Julie Yamamoto is an American politician and retired educator. A member of the Republican Party, she served as a member of the Idaho House of Representatives from the 11th District. She served at the helm of the House Education Committee starting in 2023.

== Early life and education ==
Yamamoto was born in Nampa, Idaho. She is of Japanese descent. She earned a Bachelor of Arts and Master of Arts from the College of Idaho and a Doctor of Education from the University of Idaho.

== Career ==
Yamamoto has worked as a teacher and school administrator. She was the chair of the Assistance League of Boise Canyon County Branch.

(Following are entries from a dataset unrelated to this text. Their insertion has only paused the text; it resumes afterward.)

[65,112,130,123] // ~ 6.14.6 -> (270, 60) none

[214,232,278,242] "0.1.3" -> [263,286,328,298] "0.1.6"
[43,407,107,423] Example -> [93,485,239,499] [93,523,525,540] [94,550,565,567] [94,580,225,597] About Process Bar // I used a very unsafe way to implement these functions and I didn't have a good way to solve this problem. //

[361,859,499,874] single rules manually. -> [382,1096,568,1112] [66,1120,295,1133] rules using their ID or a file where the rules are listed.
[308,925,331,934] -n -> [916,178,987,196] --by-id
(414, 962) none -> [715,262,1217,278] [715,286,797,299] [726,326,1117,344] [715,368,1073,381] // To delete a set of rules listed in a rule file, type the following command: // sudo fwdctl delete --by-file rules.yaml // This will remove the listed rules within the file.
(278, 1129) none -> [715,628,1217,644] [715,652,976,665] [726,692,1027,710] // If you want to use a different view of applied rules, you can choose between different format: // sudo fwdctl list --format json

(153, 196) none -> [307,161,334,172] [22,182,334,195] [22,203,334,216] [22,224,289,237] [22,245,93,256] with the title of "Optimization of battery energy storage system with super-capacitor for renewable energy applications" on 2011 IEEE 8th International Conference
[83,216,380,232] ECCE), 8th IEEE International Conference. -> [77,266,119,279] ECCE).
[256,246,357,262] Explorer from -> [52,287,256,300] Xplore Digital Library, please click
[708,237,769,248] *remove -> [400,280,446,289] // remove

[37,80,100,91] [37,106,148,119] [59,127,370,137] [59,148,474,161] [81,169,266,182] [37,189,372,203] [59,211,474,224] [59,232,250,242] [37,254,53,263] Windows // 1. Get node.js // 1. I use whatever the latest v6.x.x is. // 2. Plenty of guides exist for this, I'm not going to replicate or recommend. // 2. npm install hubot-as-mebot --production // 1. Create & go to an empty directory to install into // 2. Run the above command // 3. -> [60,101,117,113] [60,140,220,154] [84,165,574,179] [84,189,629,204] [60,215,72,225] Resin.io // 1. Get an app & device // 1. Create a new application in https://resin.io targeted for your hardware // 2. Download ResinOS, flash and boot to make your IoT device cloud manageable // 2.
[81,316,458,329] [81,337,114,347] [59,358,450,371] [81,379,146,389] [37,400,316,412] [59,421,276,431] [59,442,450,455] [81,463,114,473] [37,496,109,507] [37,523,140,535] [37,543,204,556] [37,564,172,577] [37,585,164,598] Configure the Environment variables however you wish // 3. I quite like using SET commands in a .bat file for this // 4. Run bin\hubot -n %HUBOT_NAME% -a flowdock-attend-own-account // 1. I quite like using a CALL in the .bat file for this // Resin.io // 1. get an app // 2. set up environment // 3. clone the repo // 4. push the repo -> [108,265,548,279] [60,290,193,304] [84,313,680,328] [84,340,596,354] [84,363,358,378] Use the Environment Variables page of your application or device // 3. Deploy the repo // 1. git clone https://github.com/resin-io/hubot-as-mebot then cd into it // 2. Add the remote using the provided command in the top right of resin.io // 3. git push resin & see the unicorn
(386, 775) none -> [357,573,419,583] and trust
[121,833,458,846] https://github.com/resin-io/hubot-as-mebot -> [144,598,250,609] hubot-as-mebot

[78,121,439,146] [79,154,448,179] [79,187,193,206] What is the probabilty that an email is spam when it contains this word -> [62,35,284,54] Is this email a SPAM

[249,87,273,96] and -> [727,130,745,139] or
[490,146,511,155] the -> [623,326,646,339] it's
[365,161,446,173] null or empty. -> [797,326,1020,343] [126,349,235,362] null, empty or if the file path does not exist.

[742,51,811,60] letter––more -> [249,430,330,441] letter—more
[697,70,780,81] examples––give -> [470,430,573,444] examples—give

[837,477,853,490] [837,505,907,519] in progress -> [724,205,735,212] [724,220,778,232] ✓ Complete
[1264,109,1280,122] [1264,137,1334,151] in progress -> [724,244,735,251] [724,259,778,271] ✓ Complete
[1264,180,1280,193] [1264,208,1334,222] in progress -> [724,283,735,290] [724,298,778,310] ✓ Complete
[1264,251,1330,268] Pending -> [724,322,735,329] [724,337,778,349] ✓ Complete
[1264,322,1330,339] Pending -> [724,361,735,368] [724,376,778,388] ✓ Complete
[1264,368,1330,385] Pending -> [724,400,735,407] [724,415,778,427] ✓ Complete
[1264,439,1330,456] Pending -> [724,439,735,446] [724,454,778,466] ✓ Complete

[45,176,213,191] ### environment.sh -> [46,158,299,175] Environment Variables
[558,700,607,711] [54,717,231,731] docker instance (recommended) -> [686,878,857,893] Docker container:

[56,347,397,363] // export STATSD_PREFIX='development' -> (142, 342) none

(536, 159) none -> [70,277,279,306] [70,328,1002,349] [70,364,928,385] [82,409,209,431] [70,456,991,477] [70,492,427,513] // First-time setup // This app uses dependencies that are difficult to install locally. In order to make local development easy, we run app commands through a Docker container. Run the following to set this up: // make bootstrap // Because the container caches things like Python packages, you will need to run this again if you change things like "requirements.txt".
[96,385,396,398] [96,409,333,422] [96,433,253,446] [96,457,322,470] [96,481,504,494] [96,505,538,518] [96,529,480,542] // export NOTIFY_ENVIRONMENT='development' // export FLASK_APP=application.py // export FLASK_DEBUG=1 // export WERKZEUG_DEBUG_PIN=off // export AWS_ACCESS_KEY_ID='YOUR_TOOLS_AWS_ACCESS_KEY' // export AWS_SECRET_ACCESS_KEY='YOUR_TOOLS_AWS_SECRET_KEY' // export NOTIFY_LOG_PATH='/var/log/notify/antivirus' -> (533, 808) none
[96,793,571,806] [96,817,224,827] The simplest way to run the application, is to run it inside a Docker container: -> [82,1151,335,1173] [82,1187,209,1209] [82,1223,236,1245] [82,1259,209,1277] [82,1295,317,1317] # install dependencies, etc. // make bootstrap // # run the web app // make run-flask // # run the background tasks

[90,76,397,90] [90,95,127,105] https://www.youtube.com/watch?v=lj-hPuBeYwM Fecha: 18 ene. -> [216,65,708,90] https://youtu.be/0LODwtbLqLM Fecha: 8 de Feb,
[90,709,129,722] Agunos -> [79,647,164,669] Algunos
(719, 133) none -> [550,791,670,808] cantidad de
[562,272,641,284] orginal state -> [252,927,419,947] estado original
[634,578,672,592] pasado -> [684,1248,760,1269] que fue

=== Idaho House of Representatives ===
Yamamoto defeated incumbent Jarom Wagoner in the Republican primary with 58.27% of the vote. In the 2020 general election, Yamamoto faced Democratic nominee Rebecca Yamamoto Hanson, with whom she had no familial relation. She defeated Hanson with 67.4% of the vote. Yamamoto lost her race in the 2024 Republican primary to Kent Marmon.

During her first term in office, she sat on the House Education Committee. Yamamoto was reelected in the 2022 election. In 2023, she became head of the House Education Committee.